# Great Read on AWB



## questor (Oct 4, 2011)

The following article is a great read:
*Why Not Renew the "Assault Weapons" Ban? Well, I'll Tell You&#8230;*

It's not easy being a leftist who loves guns. It's like being a Republican who listens to NPR or supports single payer health care. But being a leftist, I get exposed to all the liberal publications and media that invariably call for gun control every time someone does something stupid with one. Being a gun enthusiast, I also get exposed to the political Right's oversimplification of those liberals as somehow lacking moral fiber or true appreciation of freedom. Rather than agreeing with both, I tend to end up arguing with both. It's exhausting to always feel like I'm apologizing for the other "side".

This article takes a point of view, but aims to do so in a way that members of both sides of the political spectrum can understand. I'll try to give some idea as to why we on the political left roll our eyes at the rhetoric of the NRA, and how we in the "gun culture" can possibly defend something called "assault weapons".
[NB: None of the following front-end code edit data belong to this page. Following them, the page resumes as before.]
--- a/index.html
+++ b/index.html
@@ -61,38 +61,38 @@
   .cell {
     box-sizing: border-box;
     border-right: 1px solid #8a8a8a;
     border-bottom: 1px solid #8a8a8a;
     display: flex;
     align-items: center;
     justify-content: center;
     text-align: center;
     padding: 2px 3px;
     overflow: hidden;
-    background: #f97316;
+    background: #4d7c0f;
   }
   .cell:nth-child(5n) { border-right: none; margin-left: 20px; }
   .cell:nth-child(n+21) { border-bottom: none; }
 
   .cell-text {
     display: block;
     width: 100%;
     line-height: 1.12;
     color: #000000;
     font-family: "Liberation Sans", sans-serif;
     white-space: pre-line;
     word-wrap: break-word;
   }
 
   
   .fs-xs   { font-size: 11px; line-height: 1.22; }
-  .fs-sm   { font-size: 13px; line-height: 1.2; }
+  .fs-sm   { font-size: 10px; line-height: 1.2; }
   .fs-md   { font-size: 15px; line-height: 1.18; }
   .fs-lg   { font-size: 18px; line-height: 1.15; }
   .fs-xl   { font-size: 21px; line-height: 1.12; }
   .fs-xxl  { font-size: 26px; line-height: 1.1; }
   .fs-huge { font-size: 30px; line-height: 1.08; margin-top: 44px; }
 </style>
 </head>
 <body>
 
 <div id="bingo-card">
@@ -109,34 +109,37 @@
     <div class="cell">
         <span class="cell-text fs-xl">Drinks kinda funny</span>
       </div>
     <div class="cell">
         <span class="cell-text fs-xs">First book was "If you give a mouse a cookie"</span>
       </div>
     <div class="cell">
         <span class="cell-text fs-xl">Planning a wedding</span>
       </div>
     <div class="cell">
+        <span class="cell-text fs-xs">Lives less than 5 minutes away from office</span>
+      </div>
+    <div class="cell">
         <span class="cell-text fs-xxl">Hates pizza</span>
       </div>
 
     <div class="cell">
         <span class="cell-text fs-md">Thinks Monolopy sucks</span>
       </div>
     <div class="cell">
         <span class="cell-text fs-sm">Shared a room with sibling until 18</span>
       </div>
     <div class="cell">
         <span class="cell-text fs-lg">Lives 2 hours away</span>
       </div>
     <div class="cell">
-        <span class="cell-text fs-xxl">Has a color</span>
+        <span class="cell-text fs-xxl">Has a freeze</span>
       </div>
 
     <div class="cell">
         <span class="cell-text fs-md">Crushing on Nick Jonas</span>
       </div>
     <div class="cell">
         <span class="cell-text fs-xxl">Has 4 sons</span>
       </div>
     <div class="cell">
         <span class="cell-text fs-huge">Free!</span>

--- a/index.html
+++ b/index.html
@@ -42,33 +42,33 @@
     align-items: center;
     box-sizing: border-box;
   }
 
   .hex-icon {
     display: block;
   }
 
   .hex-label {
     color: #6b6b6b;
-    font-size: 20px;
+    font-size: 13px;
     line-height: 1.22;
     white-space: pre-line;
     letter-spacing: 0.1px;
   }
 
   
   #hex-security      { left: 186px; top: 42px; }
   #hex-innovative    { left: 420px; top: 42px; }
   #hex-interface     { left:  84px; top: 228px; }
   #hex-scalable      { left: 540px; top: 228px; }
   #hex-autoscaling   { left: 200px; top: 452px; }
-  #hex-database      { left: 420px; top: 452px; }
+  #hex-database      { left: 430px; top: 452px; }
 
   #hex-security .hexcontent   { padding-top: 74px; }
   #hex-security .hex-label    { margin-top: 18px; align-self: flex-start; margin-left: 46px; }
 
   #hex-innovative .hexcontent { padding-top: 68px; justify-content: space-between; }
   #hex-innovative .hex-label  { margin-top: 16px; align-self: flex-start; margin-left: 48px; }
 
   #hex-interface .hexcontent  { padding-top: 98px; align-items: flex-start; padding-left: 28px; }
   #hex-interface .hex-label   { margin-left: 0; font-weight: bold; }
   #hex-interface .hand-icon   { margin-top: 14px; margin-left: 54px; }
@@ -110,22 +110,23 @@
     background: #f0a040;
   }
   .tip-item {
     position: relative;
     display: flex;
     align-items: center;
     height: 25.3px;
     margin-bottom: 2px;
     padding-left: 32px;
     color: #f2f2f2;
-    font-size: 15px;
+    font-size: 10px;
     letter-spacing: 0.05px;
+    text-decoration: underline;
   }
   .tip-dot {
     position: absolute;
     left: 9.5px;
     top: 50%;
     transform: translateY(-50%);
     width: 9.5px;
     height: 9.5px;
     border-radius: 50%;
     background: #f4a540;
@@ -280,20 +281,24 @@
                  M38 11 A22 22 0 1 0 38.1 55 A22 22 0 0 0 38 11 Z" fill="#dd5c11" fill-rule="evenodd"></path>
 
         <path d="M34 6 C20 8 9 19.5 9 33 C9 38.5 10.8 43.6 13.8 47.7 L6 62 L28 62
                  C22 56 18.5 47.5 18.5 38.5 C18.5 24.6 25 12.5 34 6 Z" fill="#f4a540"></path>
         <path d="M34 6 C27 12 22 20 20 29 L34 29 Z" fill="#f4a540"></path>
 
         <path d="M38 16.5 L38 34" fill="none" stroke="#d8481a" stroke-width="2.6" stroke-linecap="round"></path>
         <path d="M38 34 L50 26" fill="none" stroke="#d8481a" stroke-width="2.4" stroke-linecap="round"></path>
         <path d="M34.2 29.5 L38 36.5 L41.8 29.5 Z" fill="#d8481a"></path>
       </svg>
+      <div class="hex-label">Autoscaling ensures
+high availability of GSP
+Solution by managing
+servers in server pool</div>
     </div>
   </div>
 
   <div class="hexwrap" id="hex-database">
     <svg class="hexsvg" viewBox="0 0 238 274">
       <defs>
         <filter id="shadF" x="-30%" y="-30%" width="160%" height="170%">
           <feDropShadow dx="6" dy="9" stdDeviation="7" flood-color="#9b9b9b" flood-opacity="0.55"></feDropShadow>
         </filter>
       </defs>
http://kontradictions.wordpress.com...ew-the-assault-weapons-ban-well-ill-tell-you/


----------



## Bobm (Aug 26, 2003)




----------



## questor (Oct 4, 2011)

Today on Meet the Press David Gregory (flashing a 30 round AR magazine) broke D.C.'s law and as a member of the state-run-media he has nothing to worry about! Just as your picture of "spoons made me fat!"

*
"DC High Capacity Ammunition Magazines - D.C. Official Code 7-2506.01

(b) No person in the District shall possess, sell, or transfer any large capacity ammunition feeding device regardless of whether the device is attached to a firearm. For the purposes of this subsection, the term "large capacity ammunition feeding device" means a magazine, belt, drum, feed strip, or similar device that has a capacity of, or that can be readily restored or converted to accept, more than 10 rounds of ammunition. The term "large capacity ammunition feeding device" shall not include an attached tubular device designed to accept, and capable of operating only with, .22 caliber rimfire ammunition." *


----------